The documentation on the X constraint is... lacking. All it says is "Any operand whatsoever is allowed.". Sigh...

Hi Renato,

Our definition is "Allows an operand of any kind, no constraint whatsoever. Typically useful to pass a label for an asm branch or call." (LangRef.rst).
So basically we're free to choose.

FWIW, our approach is similar to the X86 one.

So, before we get support for it, I'd like to see a few examples from user code on how people expect it to work (probably the best we can do for now).

The PR (https://llvm.org/bugs/show_bug.cgi?id=26493) text has some good pointers:
http://www.ethernut.de/en/documents/arm-inline-asm.html

Also, you don't seem to be testing much. I think you need to have better instructions (adds, movs, loads) to make sure we're testing the whole range of the X constraint. I'm guessing *any* operand is a bit vague, but does it support immediates, as well as registers, expressions?

I'll add more tests. I think the types of the operands in these instructions are more important than the instructions themselves.

Maybe it'd be easier to create a bug, block PR27197 with it, and explain the expected behaviour, with reproducible C files and command lines.

The only use case of this that I'm aware of is the one from http://www.ethernut.de/en/documents/arm-inline-asm.html.

Cheers,
Silviu

lib/Target/ARM/ARMISelLowering.cpp
11450

Good point.

11457

Why "t" (wouldn't "w" be enough)?

test/CodeGen/ARM/inlineasm-X-constraint.ll
1

I don't, I'll just remove this.

Do'h! I missed the PR reference, my apologies.

Though, wrt the blog post, I think it's a very lean source for such a generic case like this. I suggest you try to use the constraint on GCC and come up with a general description for its behaviour, what's allowed and what's not. Maybe even talk to a few GCC engineers once you have a better idea, and then be able to accurately describe what we want to implement.

Without that, it'll be hard to review the patch, and adding a hack to make your specific use case pass wouldn't be very constructive, either. :)

cheers,
--renato

lib/Target/ARM/ARMISelLowering.cpp
11457

"t" would select an S register, while "w" would select a D reg.

If this is "anything", shouldn't it also allow immediate values and expressions?

Do'h! I missed the PR reference, my apologies.

Though, wrt the blog post, I think it's a very lean source for such a generic case like this. I suggest you try to use the constraint on GCC and come up with a general description for its behaviour, what's allowed and what's not.
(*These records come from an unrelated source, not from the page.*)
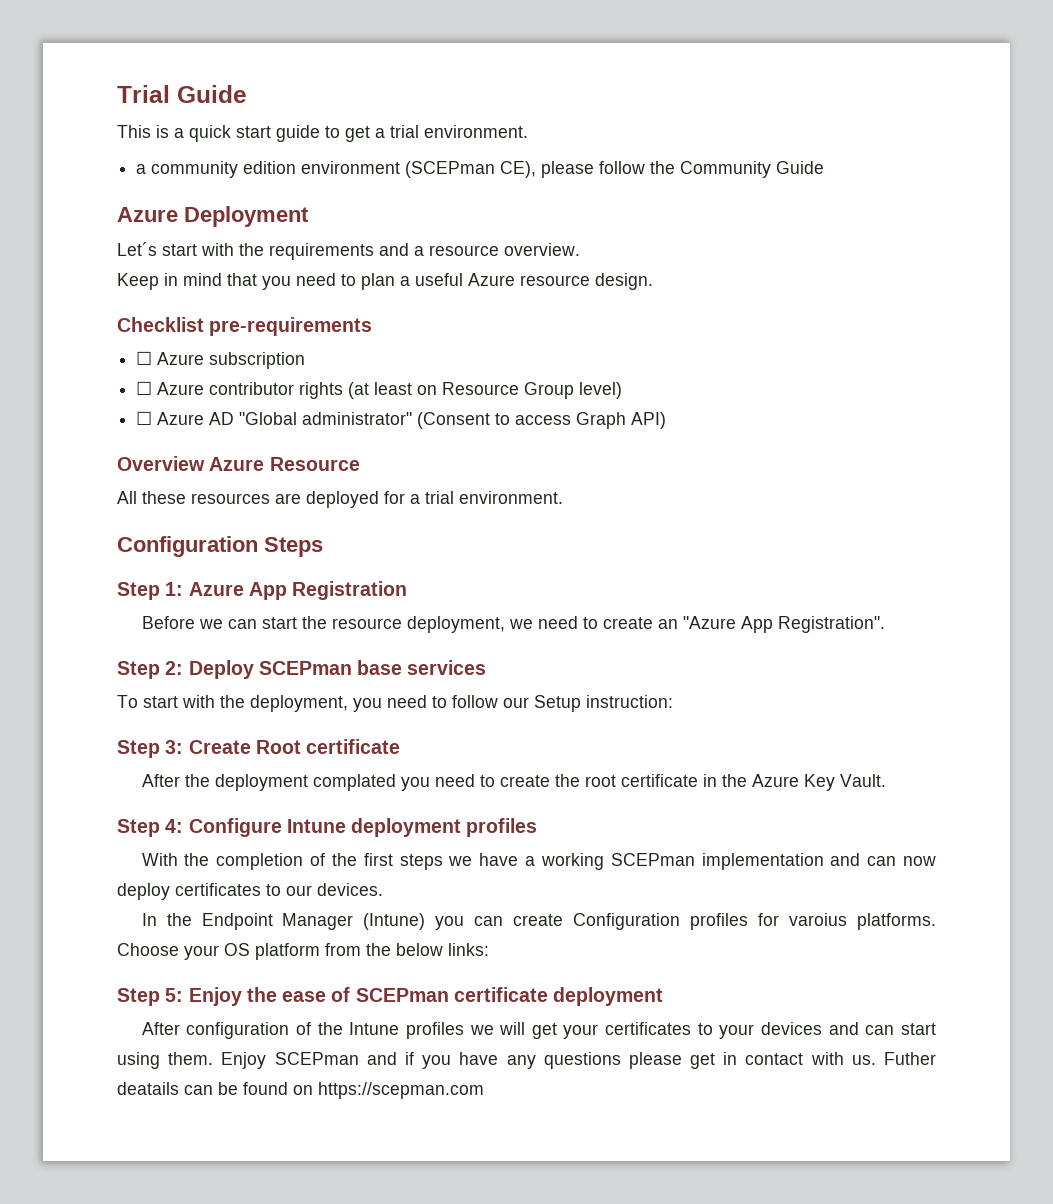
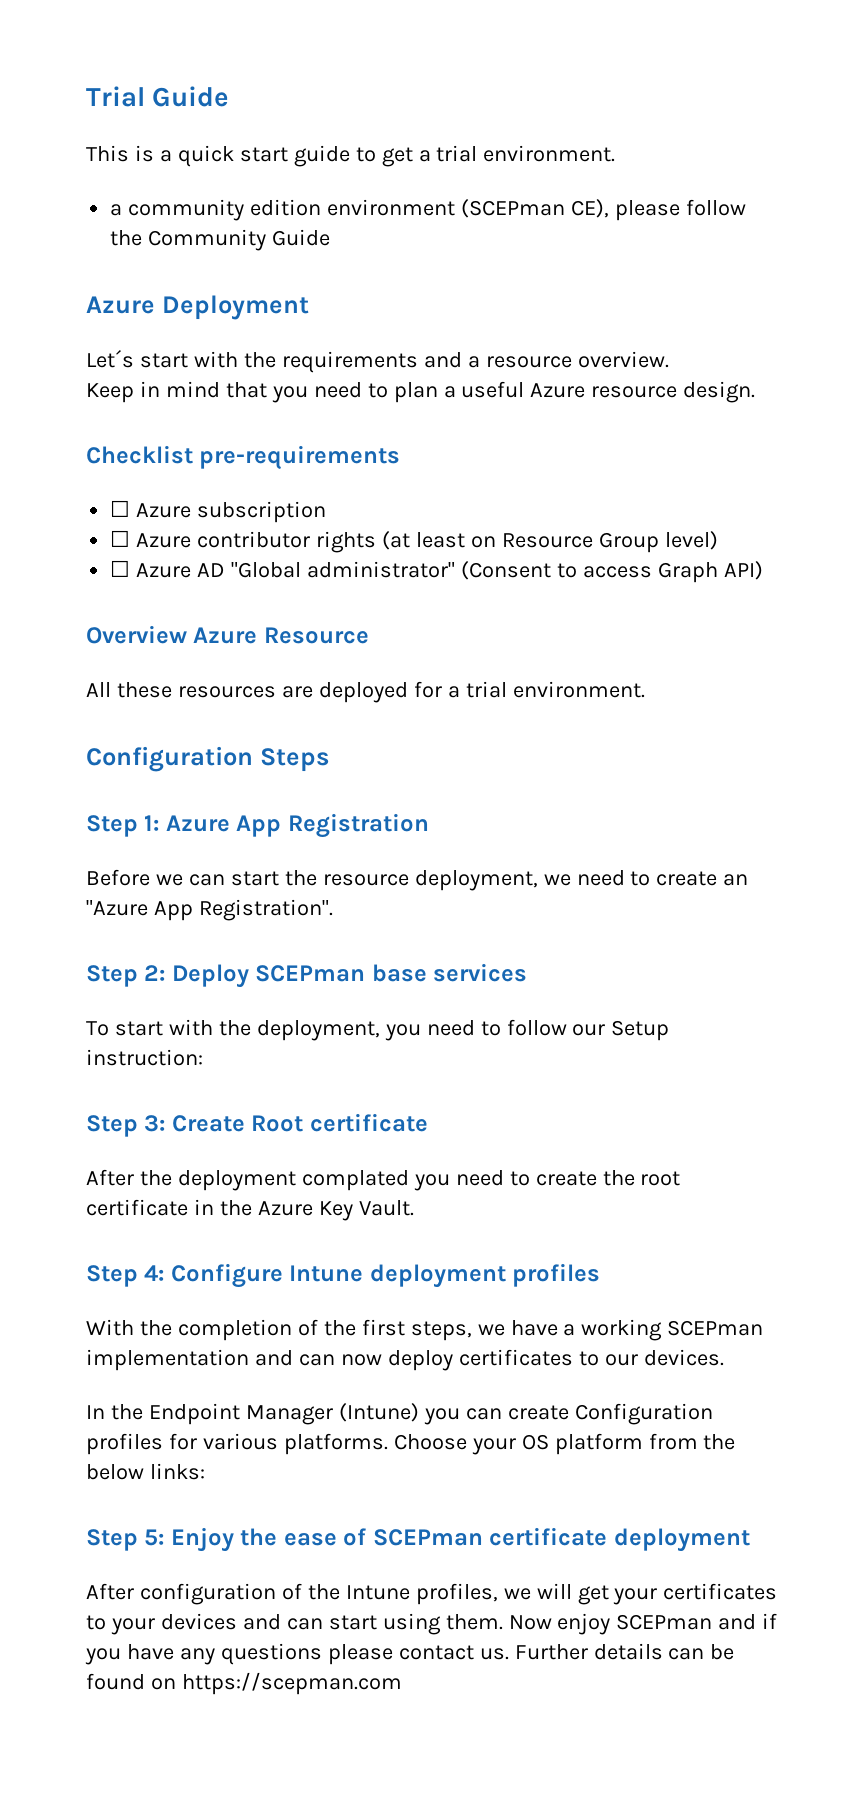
- With the completion of the first steps we have a working SCEPman implementation and can now deploy certificates to our devices.
+ With the completion of the first steps, we have a working SCEPman implementation and can now deploy certificates to our devices.
- In the Endpoint Manager (Intune) you can create Configuration profiles for varoius platforms.
+ In the Endpoint Manager (Intune) you can create Configuration profiles for various platforms.
- After configuration of the Intune profiles we will get your certificates to your devices and can start using them.
+ After configuration of the Intune profiles, we will get your certificates to your devices and can start using them.
- Enjoy SCEPman and if you have any questions please get in contact with us. Futher deatails can be found on https://scepman.com
+ Now enjoy SCEPman and if you have any questions please contact us. Further details can be found on https://scepman.com

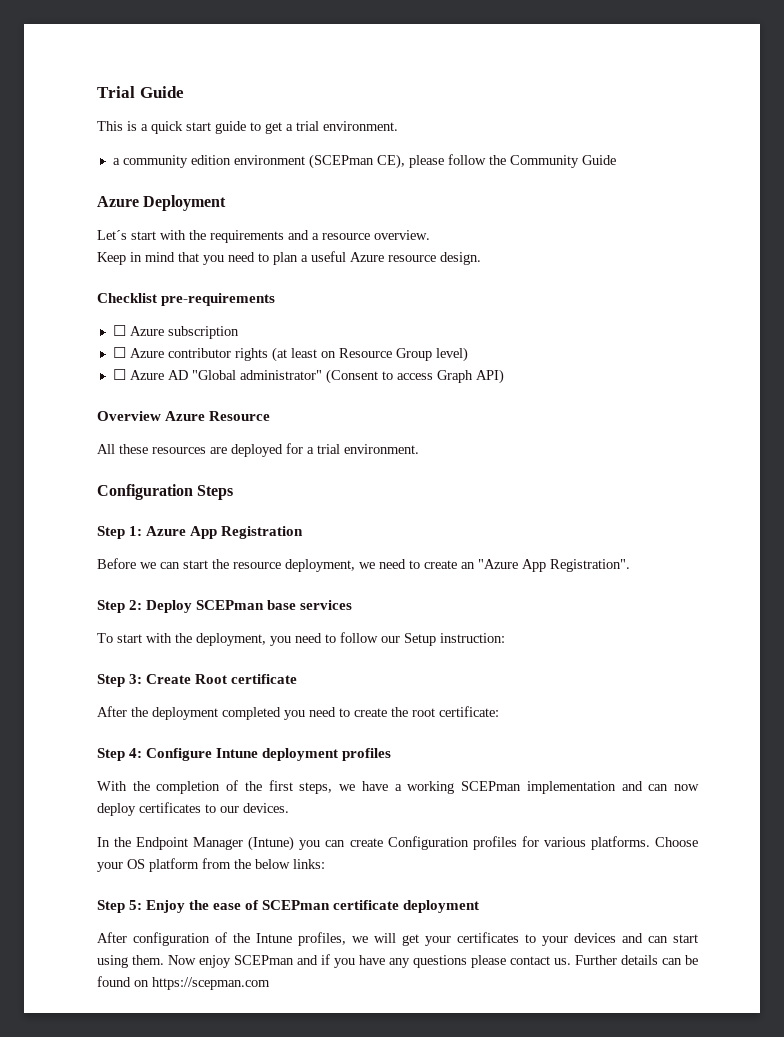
- After the deployment complated you need to create the root certificate in the Azure Key Vault.
+ After the deployment completed you need to create the root certificate:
Maybe even talk to a few GCC engineers once you have a better idea, and then be able to accurately describe what we want to implement.

Without that, it'll be hard to review the patch, and adding a hack to make your specific use case pass wouldn't be very constructive, either. :)

cheers,
--renato

Sure!

Cheers,
Silviu

lib/Target/ARM/ARMISelLowering.cpp
11457

Our 'w' matching strategy would also match SPRs, DPRs and QPRs (see getRegForInlineAsmConstraint), based on the size of ConstraintVT. If that fails, the generic getRegForInlineAsmConstraint will still be able to give this a register class.

It does need a regression test though.

Regarding immediates/expressions: at least our implementation doesn't allow it (on any targets). I'll check what gcc does.

jgreenhalgh added a subscriber: jgreenhalgh.EditedApr 14 2016, 3:44 AM

Decaying this to "w" or "r" would potentially pessimize code generation, and might well break use cases. The whole point of "X" is to prevent the compiler from having to reload an operand you don't actually care about using in the output assembly (a scratch, or in that blog post, a hidden dependency). As GCC isn't going to put any effort in to forcing the form of the operand, I'd expect most uses that actually try to print out an "X" constrained register to be using it as a shorthand for getting constants or labels out. There are normally more expressive constraints if that is what you need.

Thanks, James!

The current implementation will only perform the lowering part (and force this to a register by converting to "r" or "w") if the operand is not a basic block, function, or integer constant - so this should cover some of those use cases.

It is true that GCC would be more efficient in some cases (one example would be FP constants), but we would still fit into the definition of "no constraint whatsoever" and therefore correct - which is an improvement from the current situation, where we'll simply crash on this constraint.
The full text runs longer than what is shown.